The comedy legend was recently readmitted to Sydney’s St. Vincent’s Hospital after experiencing complications following hip replacement surgery last month.
The Australian star died on Saturday evening, according to David Faktor, a spokesperson for the hospital.
He told the PA news agency: “I can confirm Barry Humphries passed away this evening Sydney time, around 7pm on Saturday evening (11am GMT).”
A statement from Barry’s family said: “He was completely himself until the very end, never losing his brilliant mind, his unique wit and generosity of spirit.
“With over 70 years on the stage, he was an entertainer to his core, touring up until the last year of his life and planning more shows that will sadly never be.
“His audiences were precious to him, and he never took them for granted.
“Although he may be best remembered for his work in theatre, he was a painter, author, poet, and a collector and lover of art in all its forms.
“He was also a loving and devoted husband, father, grandfather, and a friend and confidant to many. His passing leaves a void in so many lives.
“The characters he created, which brought laughter to millions, will live on.”

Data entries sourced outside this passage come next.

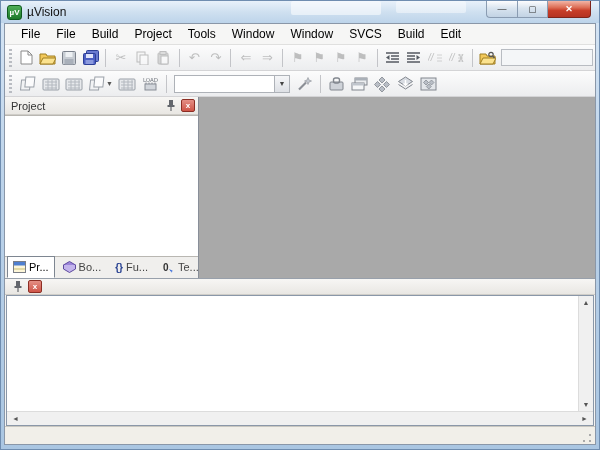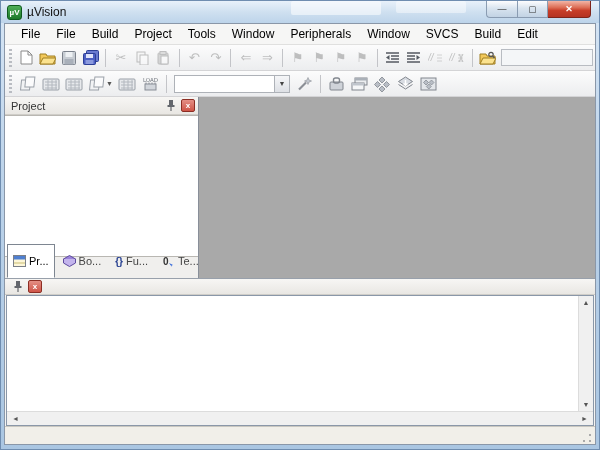"Peripherals" div.menu-item { html: <div>Peripherals</div> -> none }
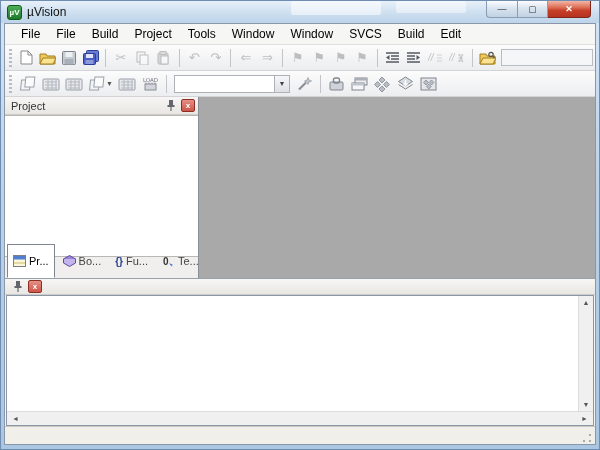"Pr..." .tab { padding: 16px 5px -> 10px 5px }
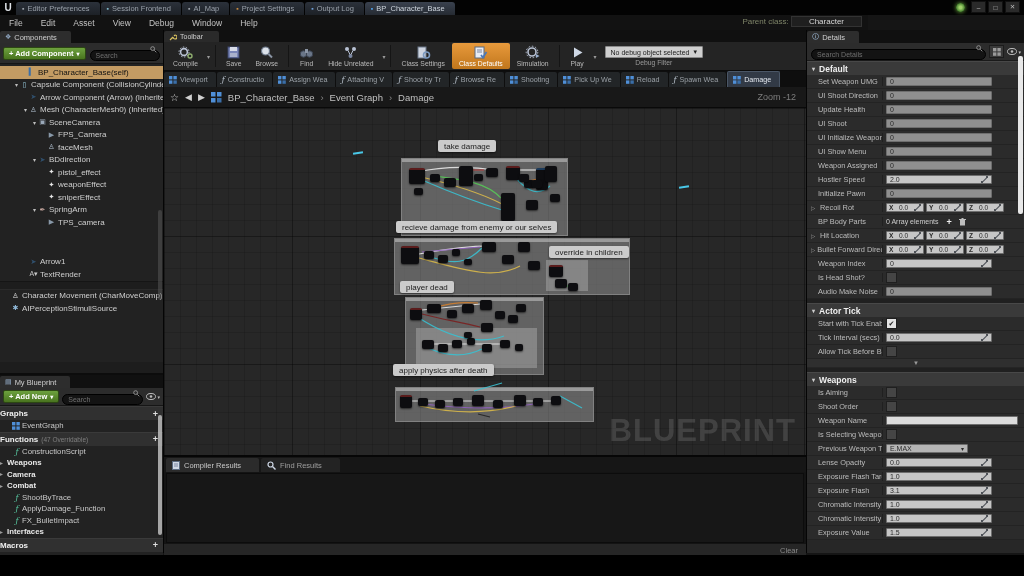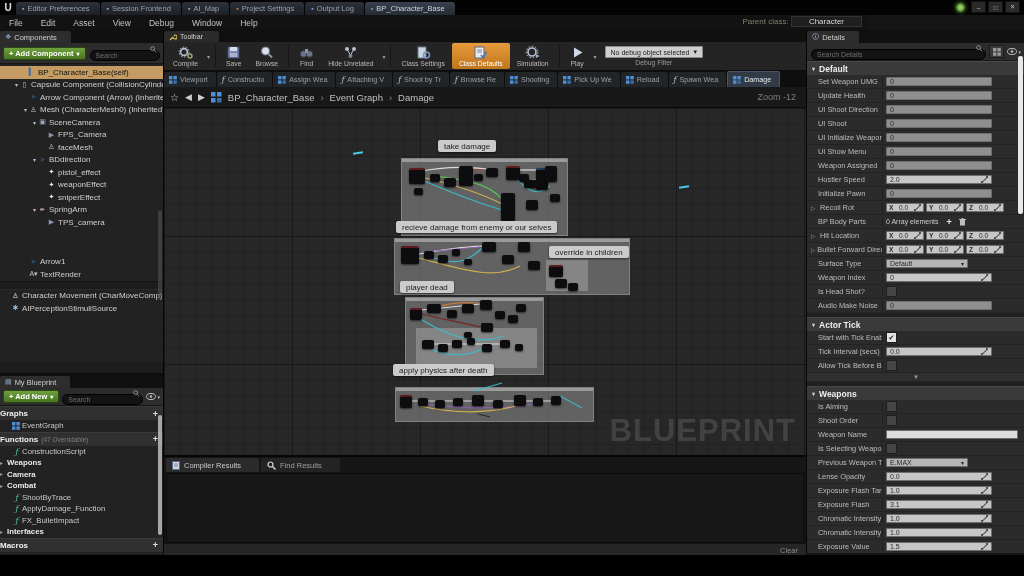"Update Health" div.drow { order: before "UI Shoot Direction" -> after "UI Shoot Direction" }
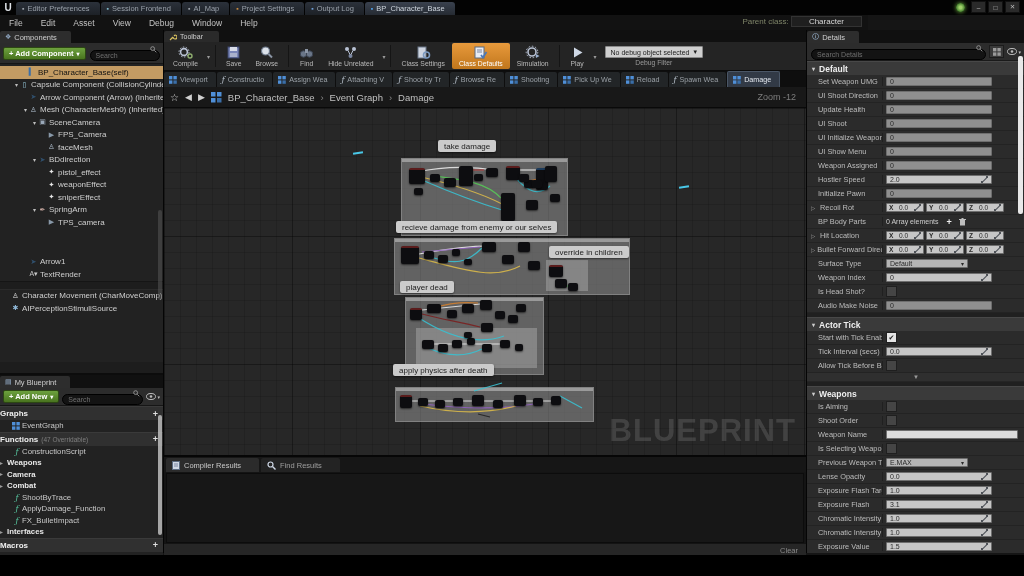"Surface Type" div.drow { html: <div> <div> <span>Surface Type</span> </div> <div> <div> <span>Default</span> <span>▾</span> </div> </div> </div> -> none }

Before his death was announced, Australian journalist Peter Ford told Channel 7’s Sunrise show: “Barry won’t give up easily. Whether that’s a realistic goal, I don’t know … I am told that Barry’s health has worsened in the last week.”
He added: “Things are tough. But Barry has a fighting spirit, and he won’t give up easily. [But] There are very serious concerns about what happens next … it is a very tough time at the moment.”
The comedy star had previously admitted he had been left in “agony” when he tripped over a rug at home in February, leading him to undergo the hip replacement operation.
After enduring “very painful” sessions with a physiotherapist at the hospital’s rehabilitation facility, Barry was determined to get back on his feet in order to tour Australia later this year.
He told the Sydney Morning Herald newspaper last month: “I have to get back on my feet… I’m going back on tour later this year.
“The result of my broken hip means I now have a titanium hip … you can call me ‘Bionic Bazza’.”
Barry’s seven decade career saw him racking up writing credits, TV shows, and starring roles on stage in West End productions of Maggie May and Oliver! as well as roles on Broadway.
His most famous creation, Dame Edna, became a household name in the UK in the 1970s and went on to land her own TV shows, the Dame Edna Everage Experience and Dame Edna’s Neighbourhood Watch.
The character was famed for her lilac-rinsed hair, flamboyant glasses, love of gladioli, and the catchphrase: “Hello possums!”
Alongside his Dame Edna, he also appeared as the lecherous Sir Les Patterson and Sandy Stone, an elderly man living the suburbs.